FRIDAY, May 2, 2003
Time: 2:00 - 3:00 PM
Constant Hall Room 1052
Ph.D. Pre-defense
Title: Analysis of Multivariate Data Using Kotz Type Distribution
Kusaya Plungpongpun
Department of Mathematics & Statistics, Old Dominion University
In general, the tests available for multivariate normality are not very sensitive. Although in practice, most of the multivariate statistical inference is performed under the assumption of multivariate normality, we cannot guarantee that the data come from this distribution.
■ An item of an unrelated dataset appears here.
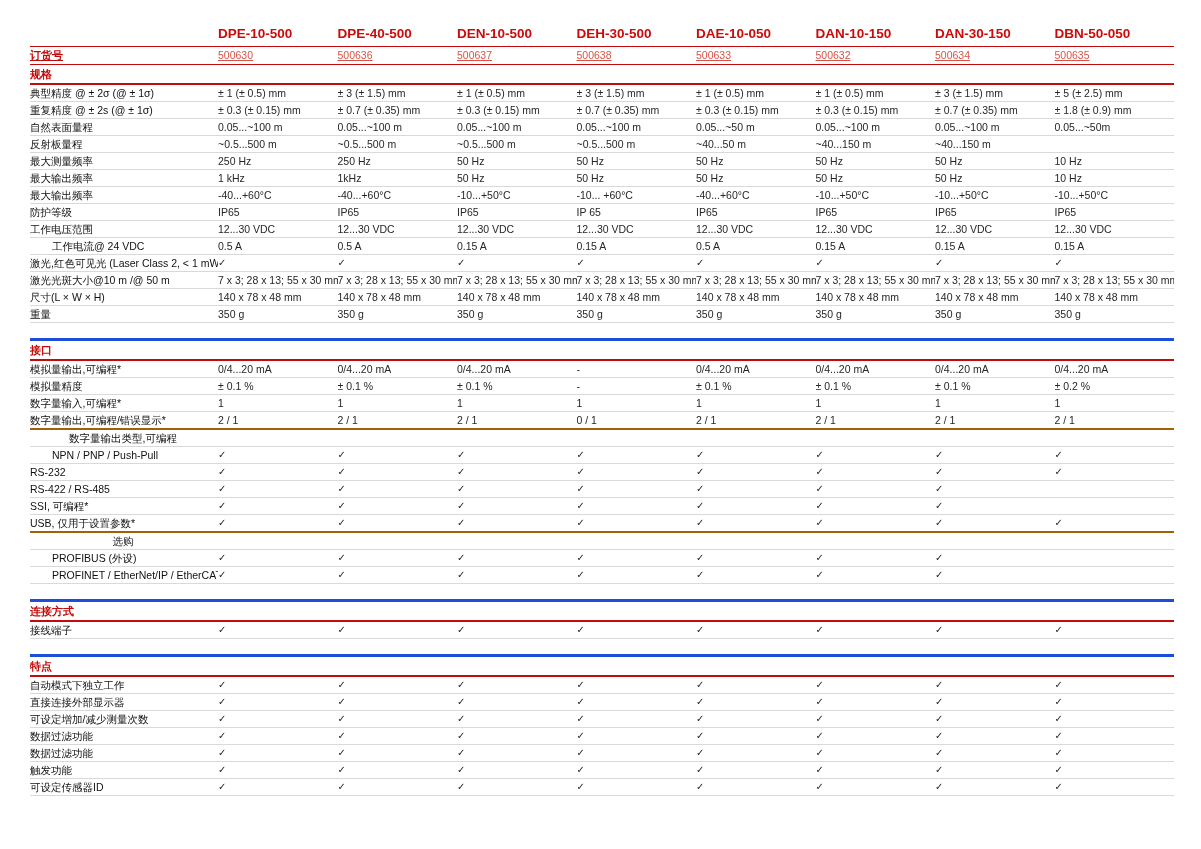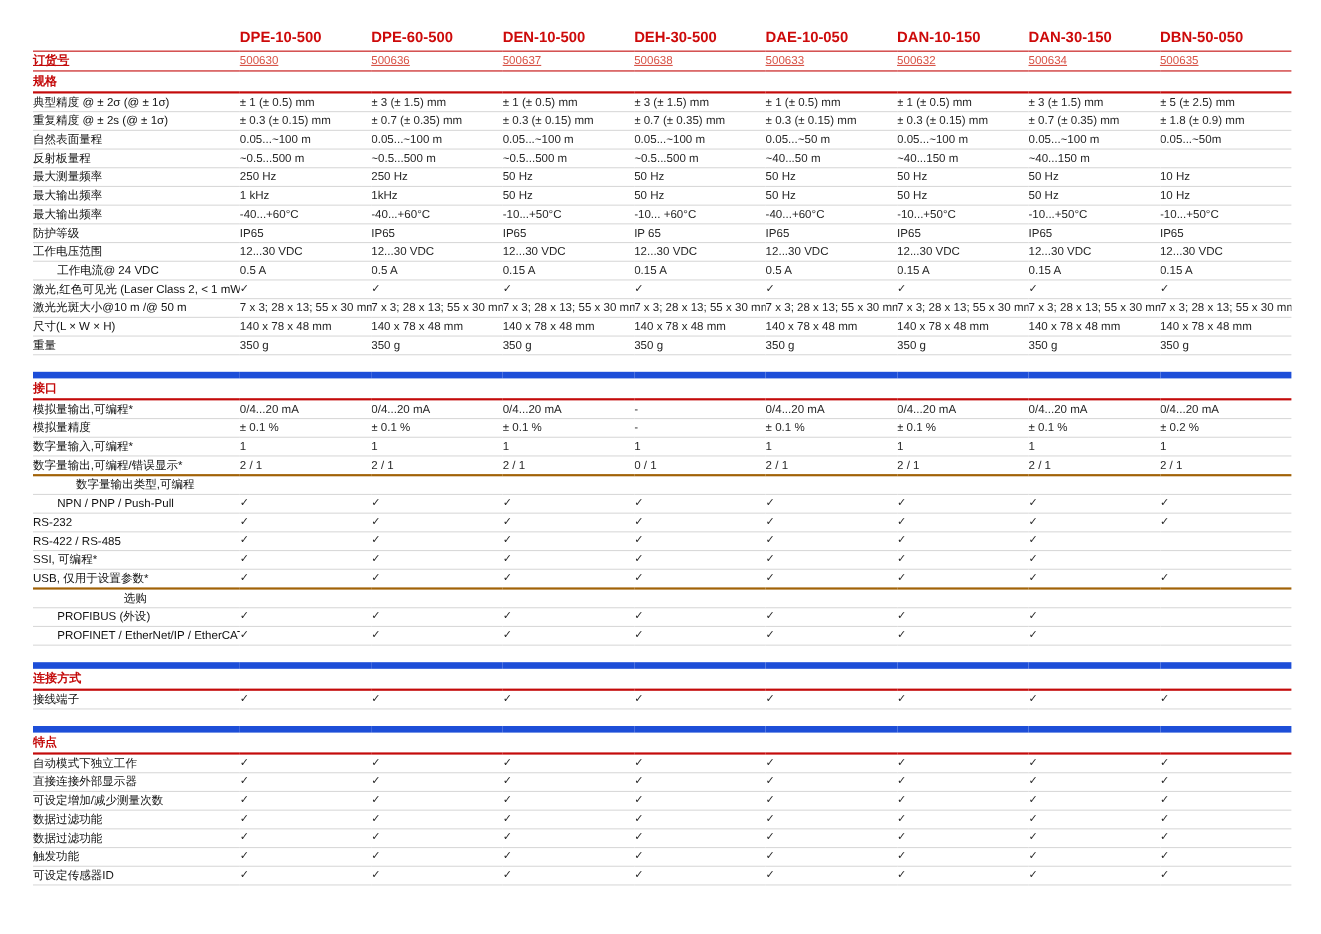"DPE-60-500" th { text: DPE-60-500 -> DPE-40-500 }
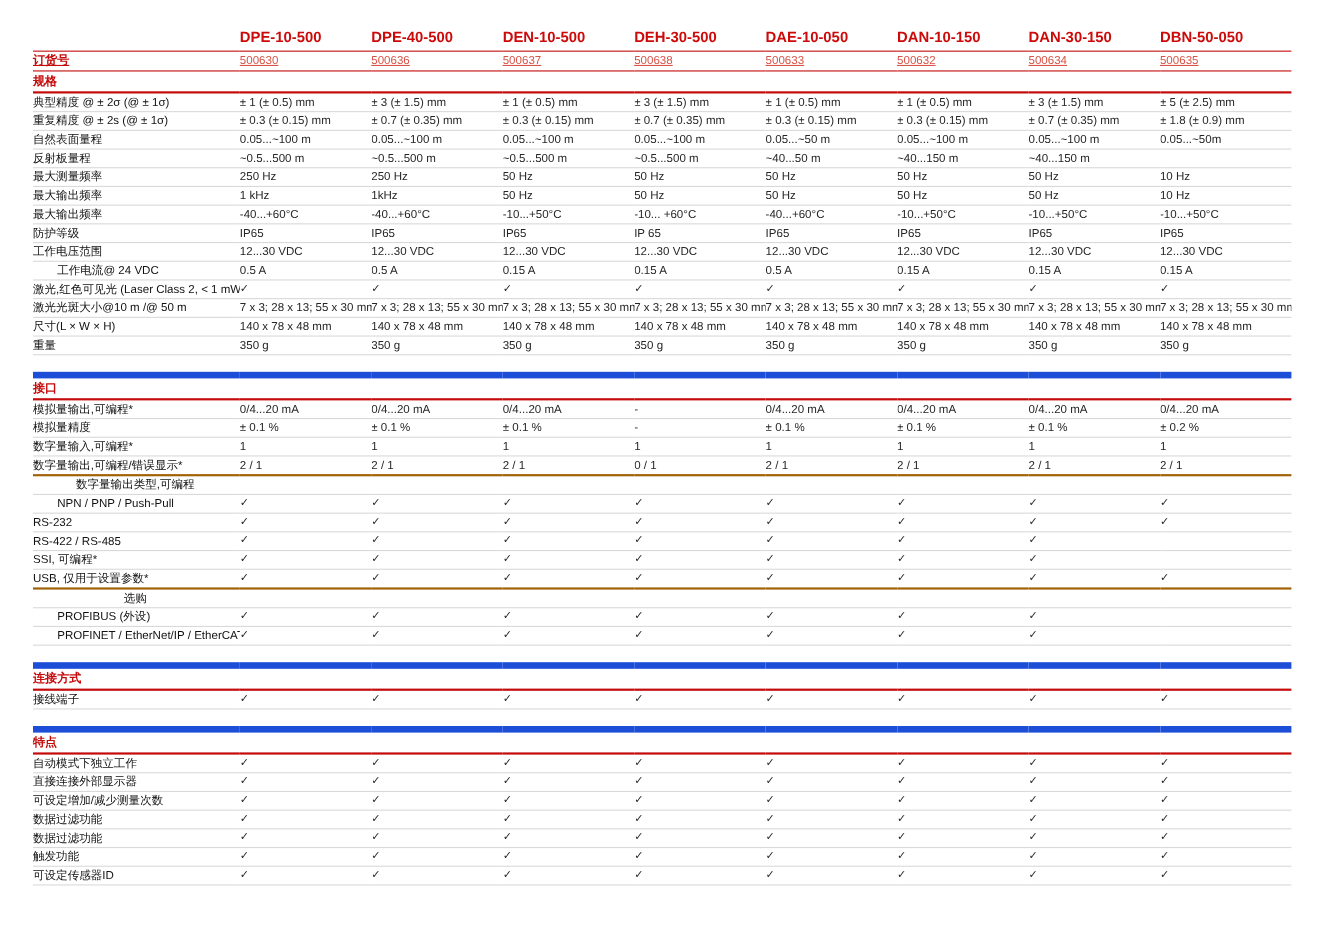"接口" tr.with-topline td { border-top: 6px solid #1d4ed8 -> 3px solid #1d4ed8 }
It is therefore important to explore the use of other distributions for multivariate data analysis. In this talk we consider a probability distribution, called Kotz type distribution, which has fatter tail regions than that of multivariate normal distribution. We discuss various characteristics of this distribution, such as, its moments, the marginal, and conditional distributions. We also discuss how to simulate samples from this distribution. Estimation of parameters of this model using maximum likelihood method under a variety of covariance structures, such as, AR(1), equicorrelation and the unstructured covariance is also discussed. We show that the MLE of the location parameter under the assumption of Kotz type distribution is same as the generalized spatial median (GSM) defined by C. R. Rao (1988). We provide computational algorithm and computer programs to compute the estimates. Using the asymptotic distribution of the estimates we perform multivariate analysis of variance (MANOVA) under Kotz type distribution.